#### Exercise:
In the listing below, find each line with the string "color" and report it.

#### Supplied records:
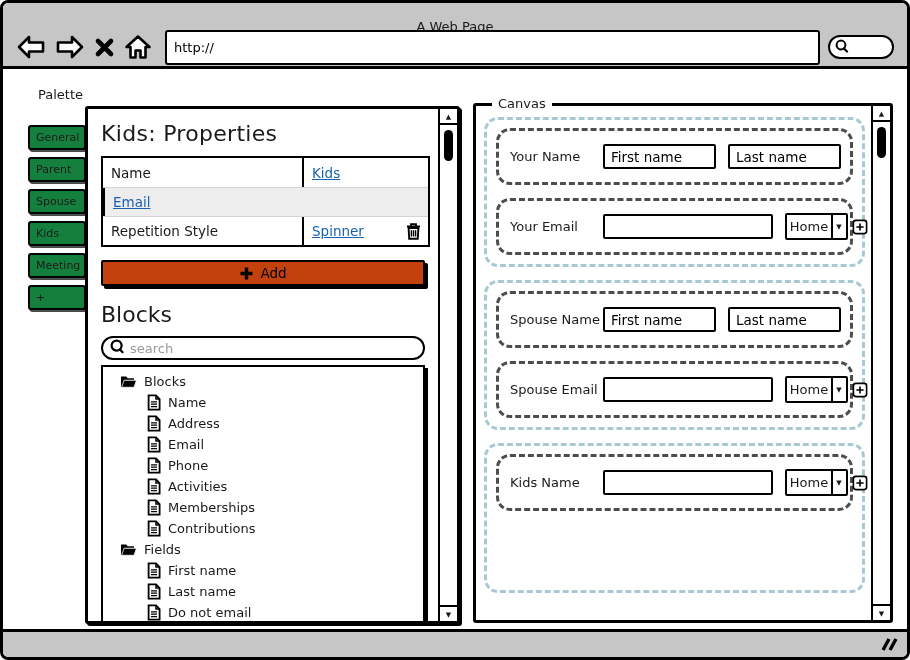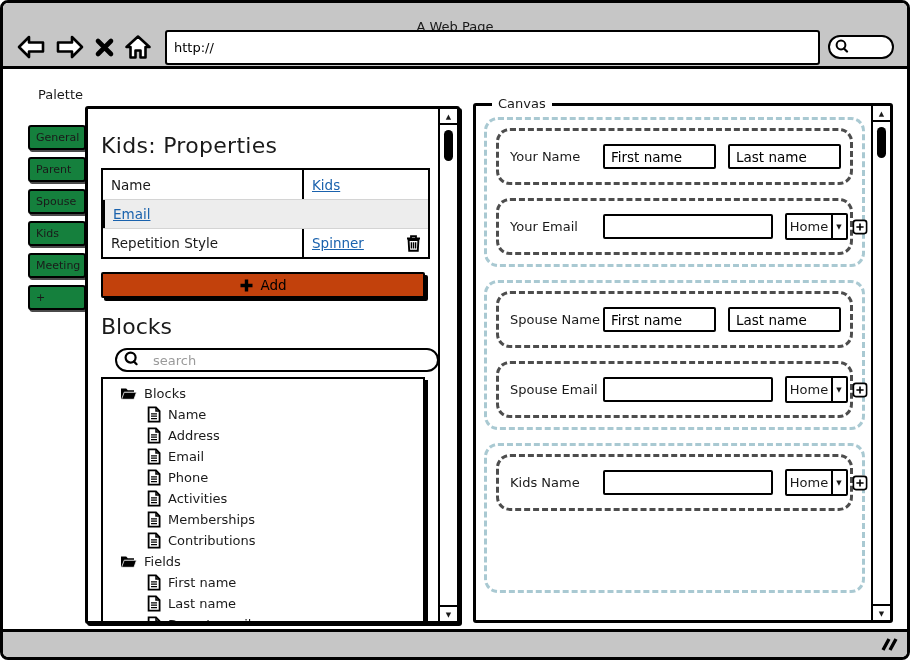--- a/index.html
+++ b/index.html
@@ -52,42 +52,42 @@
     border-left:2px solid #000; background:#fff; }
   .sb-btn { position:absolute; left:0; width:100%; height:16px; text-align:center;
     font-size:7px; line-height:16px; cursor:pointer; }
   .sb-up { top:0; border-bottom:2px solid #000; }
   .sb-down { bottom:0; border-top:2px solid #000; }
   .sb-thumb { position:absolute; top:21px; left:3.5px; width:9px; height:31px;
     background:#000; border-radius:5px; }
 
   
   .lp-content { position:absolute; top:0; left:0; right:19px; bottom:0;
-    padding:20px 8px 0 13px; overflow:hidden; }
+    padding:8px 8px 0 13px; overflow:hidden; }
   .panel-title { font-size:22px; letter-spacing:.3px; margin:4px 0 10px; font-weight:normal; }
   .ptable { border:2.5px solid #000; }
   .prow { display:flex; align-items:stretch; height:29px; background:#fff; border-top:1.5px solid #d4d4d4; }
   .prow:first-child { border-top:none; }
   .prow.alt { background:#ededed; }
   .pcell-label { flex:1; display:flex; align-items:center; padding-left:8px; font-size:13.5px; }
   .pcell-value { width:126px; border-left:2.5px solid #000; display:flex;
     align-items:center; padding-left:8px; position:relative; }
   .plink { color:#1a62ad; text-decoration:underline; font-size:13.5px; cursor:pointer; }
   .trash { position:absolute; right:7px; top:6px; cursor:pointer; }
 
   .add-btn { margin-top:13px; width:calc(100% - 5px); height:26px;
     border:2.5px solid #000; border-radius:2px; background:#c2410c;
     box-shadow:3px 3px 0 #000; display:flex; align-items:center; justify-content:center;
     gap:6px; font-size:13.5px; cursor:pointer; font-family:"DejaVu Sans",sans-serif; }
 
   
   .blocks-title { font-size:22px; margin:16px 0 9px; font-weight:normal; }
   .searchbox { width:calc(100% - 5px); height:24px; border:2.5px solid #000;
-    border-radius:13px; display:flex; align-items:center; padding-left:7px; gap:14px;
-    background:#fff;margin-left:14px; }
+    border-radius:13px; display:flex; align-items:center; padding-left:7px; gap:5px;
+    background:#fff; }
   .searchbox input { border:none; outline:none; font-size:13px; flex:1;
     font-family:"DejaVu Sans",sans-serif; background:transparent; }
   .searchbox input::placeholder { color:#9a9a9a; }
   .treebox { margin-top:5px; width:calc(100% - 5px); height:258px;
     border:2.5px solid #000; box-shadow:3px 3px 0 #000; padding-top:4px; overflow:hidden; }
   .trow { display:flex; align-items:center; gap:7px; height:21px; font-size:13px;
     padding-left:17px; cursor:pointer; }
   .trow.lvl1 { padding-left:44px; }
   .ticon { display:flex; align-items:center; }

---

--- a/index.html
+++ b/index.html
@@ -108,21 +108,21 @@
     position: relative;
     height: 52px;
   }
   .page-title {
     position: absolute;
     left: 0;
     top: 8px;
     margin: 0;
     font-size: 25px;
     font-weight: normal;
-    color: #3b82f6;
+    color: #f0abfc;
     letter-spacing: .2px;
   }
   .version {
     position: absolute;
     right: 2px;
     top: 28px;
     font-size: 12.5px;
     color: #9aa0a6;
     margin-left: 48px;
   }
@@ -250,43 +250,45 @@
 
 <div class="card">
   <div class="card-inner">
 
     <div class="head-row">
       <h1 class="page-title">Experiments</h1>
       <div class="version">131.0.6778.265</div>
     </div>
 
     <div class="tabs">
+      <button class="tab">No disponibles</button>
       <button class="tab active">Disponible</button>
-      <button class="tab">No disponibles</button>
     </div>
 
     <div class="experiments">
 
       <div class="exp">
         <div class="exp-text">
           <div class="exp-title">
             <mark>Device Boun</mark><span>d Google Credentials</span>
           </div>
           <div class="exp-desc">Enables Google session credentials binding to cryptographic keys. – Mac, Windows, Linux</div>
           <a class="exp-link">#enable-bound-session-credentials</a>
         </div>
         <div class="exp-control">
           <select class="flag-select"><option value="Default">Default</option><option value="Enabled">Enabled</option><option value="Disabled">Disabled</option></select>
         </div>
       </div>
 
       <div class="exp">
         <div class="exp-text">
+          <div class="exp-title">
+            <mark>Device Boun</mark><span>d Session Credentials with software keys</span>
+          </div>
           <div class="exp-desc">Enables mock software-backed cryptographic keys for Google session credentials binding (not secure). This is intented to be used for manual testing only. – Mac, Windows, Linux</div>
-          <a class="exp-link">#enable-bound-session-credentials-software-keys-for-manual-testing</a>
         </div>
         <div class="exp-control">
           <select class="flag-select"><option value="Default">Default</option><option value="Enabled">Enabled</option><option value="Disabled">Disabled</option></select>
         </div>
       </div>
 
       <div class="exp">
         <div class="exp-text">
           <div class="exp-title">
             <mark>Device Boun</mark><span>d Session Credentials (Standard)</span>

#### Completed exercise:
   .plink { color:#1a62ad; text-decoration:underline; font-size:13.5px; cursor:pointer; }
   .searchbox input::placeholder { color:#9a9a9a; }
-    color: #3b82f6;
+    color: #f0abfc;
     color: #9aa0a6;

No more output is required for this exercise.